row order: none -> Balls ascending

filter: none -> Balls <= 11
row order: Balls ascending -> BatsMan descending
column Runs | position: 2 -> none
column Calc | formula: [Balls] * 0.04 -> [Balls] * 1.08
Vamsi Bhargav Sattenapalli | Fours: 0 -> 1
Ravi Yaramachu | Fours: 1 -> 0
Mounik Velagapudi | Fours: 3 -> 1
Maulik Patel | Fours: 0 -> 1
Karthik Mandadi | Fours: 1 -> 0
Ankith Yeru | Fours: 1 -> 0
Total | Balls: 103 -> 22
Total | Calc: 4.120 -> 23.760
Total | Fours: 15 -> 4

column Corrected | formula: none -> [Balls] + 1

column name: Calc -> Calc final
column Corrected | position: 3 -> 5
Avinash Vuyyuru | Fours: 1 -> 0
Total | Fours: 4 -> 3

***

• _Directions for this task_: Your answer should be a single number: the count of lines in the entries that hold the string "column".

• _Response to the task_: 5